◆ Data for this task
########################################

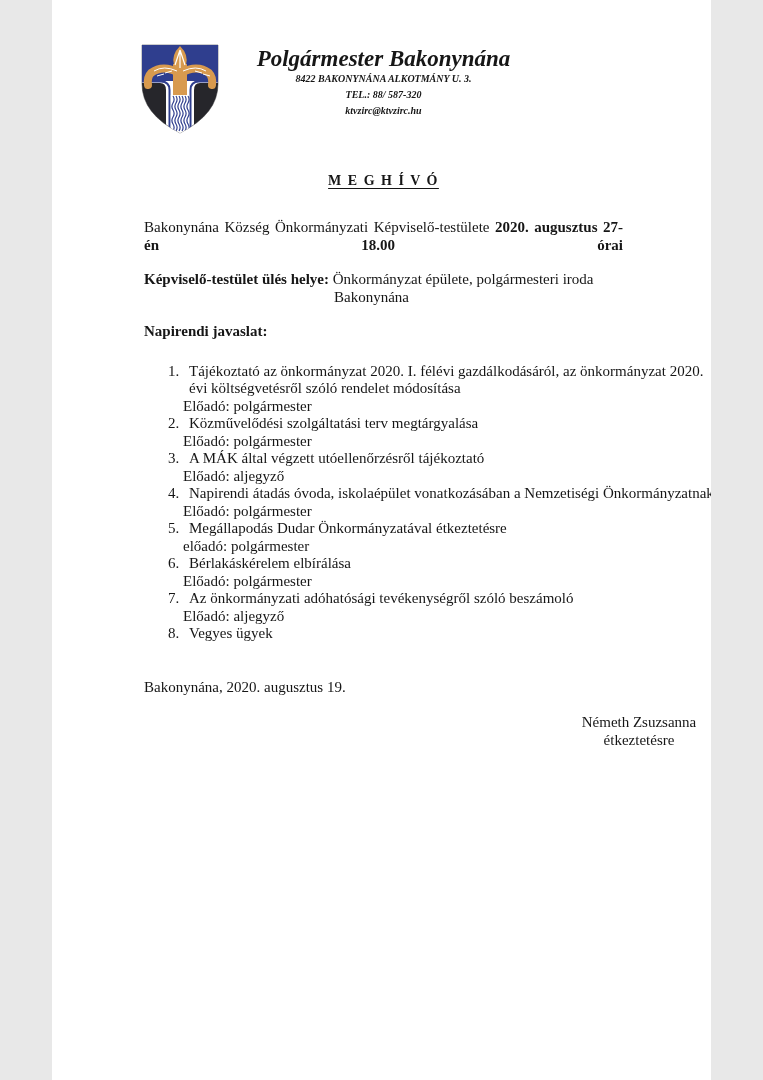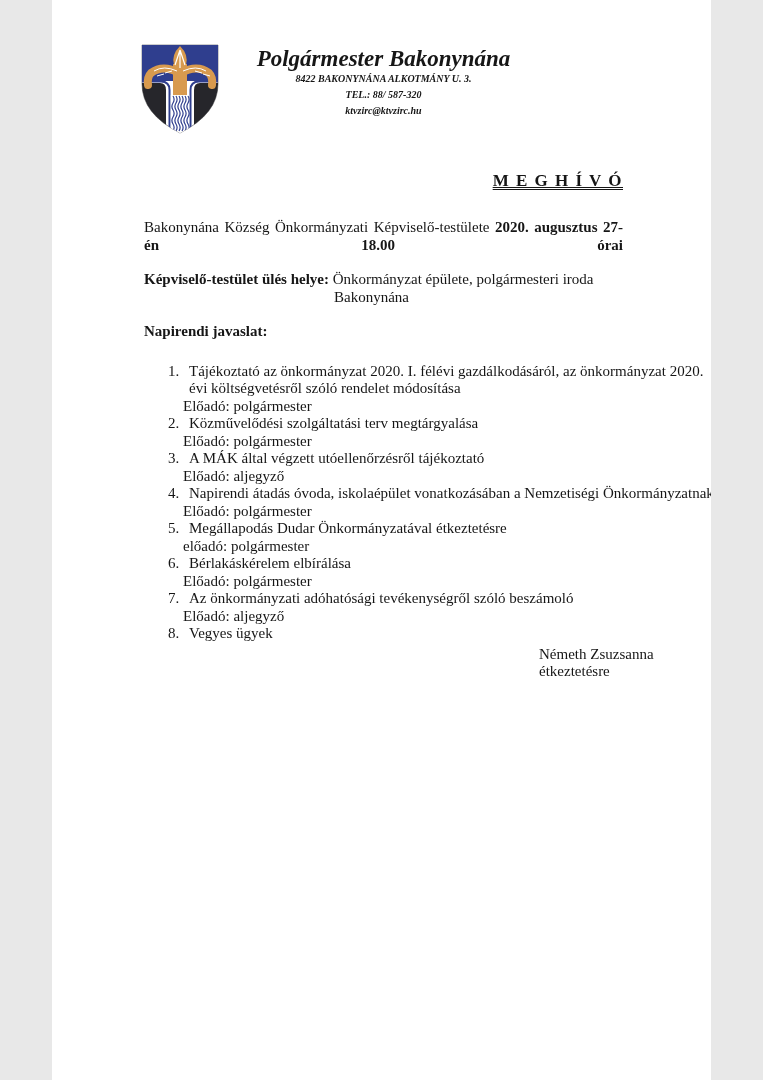--- a/index.html
+++ b/index.html
@@ -37,11 +37,10 @@
   
   .doc-title {
     margin-top: 52px;
-    text-align: right;
+    text-align: center;
     font-weight: bold;
-    font-size: 17px;
+    font-size: 14px;
     line-height: 20px;
-    text-decoration: underline;
   }
   .doc-title .underlined {
     letter-spacing: 1.5px;

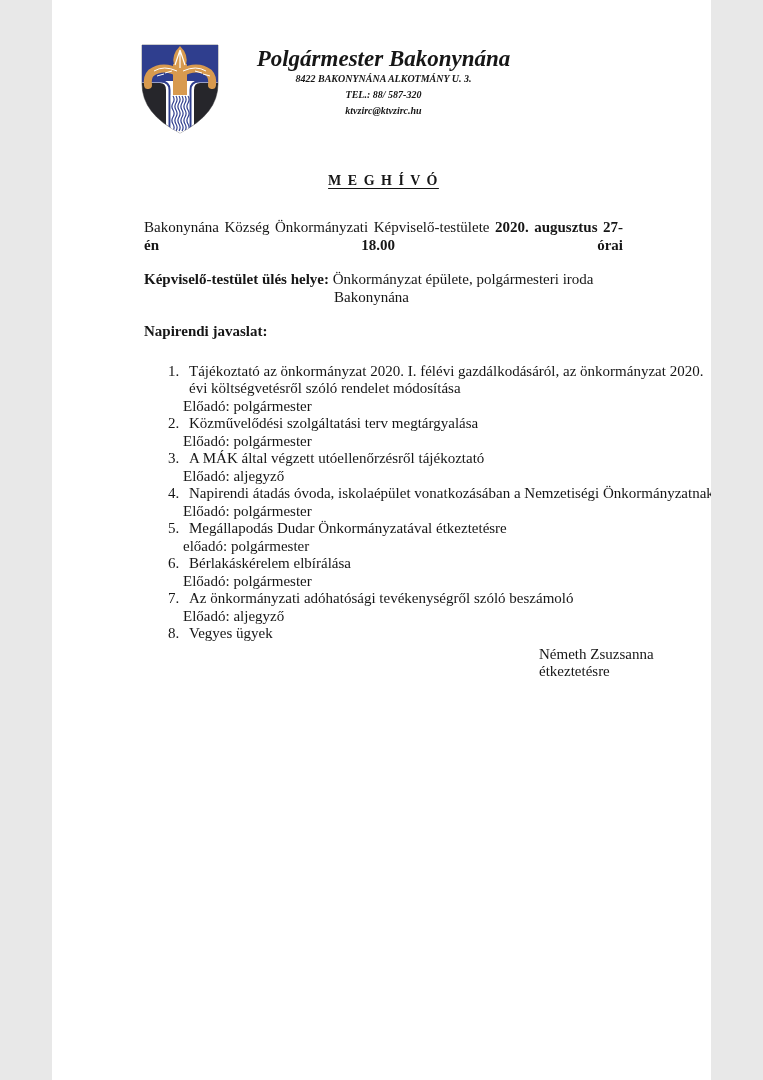--- a/index.html
+++ b/index.html
@@ -212,6 +212,7 @@
       </div>
     </div>
 
+    <div class="date-line">Bakonynána, 2020. augusztus 19.</div>
 
     <div class="signature">
       <div>Németh Zsuzsanna</div>

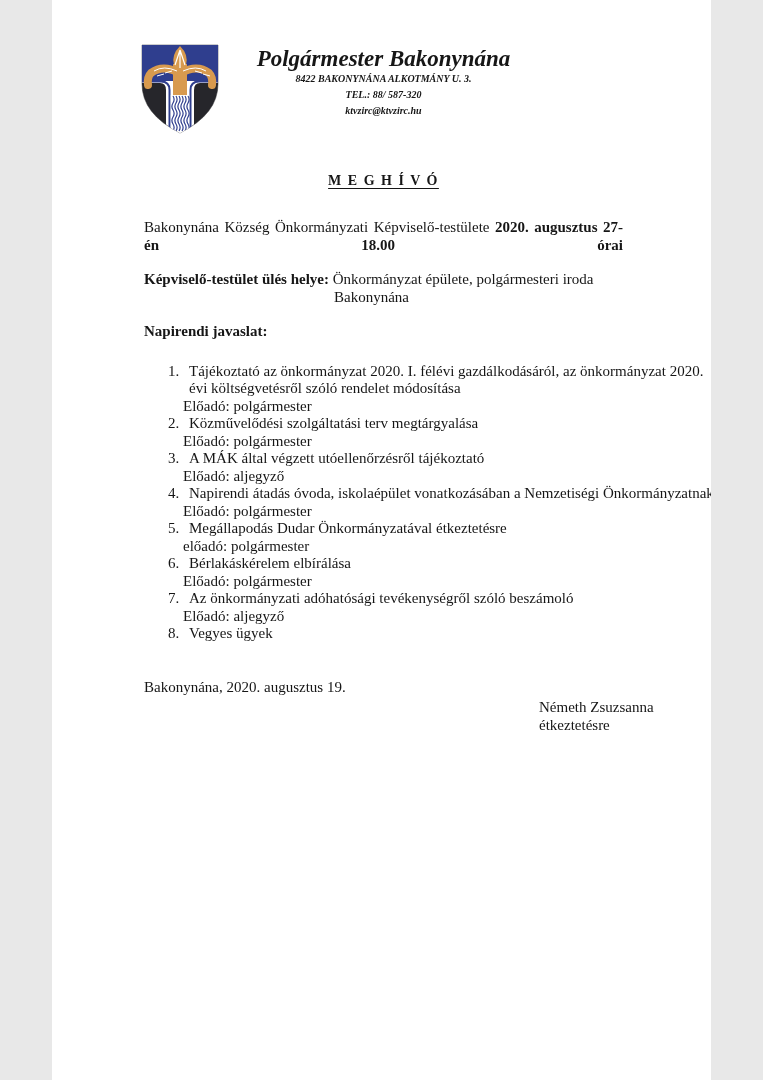--- a/index.html
+++ b/index.html
@@ -69,10 +69,10 @@
   
   .date-line { margin-top: 36px; }
   .signature {
-    margin-top: 3px;
+    margin-top: 18px;
     margin-left: 395px;
     width: 200px;
-    text-align: left;
+    text-align: center;
   }
 </style>
 </head>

########################################

◆ Task statement
Copy all the material exactly; omit images.

◆ Answer space
--- a/index.html
+++ b/index.html
@@ -37,11 +37,10 @@
   
   .doc-title {
     margin-top: 52px;
-    text-align: right;
+    text-align: center;
     font-weight: bold;
-    font-size: 17px;
+    font-size: 14px;
     line-height: 20px;
-    text-decoration: underline;
   }
   .doc-title .underlined {
     letter-spacing: 1.5px;

--- a/index.html
+++ b/index.html
@@ -212,6 +212,7 @@
       </div>
     </div>
 
+    <div class="date-line">Bakonynána, 2020. augusztus 19.</div>
 
     <div class="signature">
       <div>Németh Zsuzsanna</div>

--- a/index.html
+++ b/index.html
@@ -69,10 +69,10 @@
   
   .date-line { margin-top: 36px; }
   .signature {
-    margin-top: 3px;
+    margin-top: 18px;
     margin-left: 395px;
     width: 200px;
-    text-align: left;
+    text-align: center;
   }
 </style>
 </head>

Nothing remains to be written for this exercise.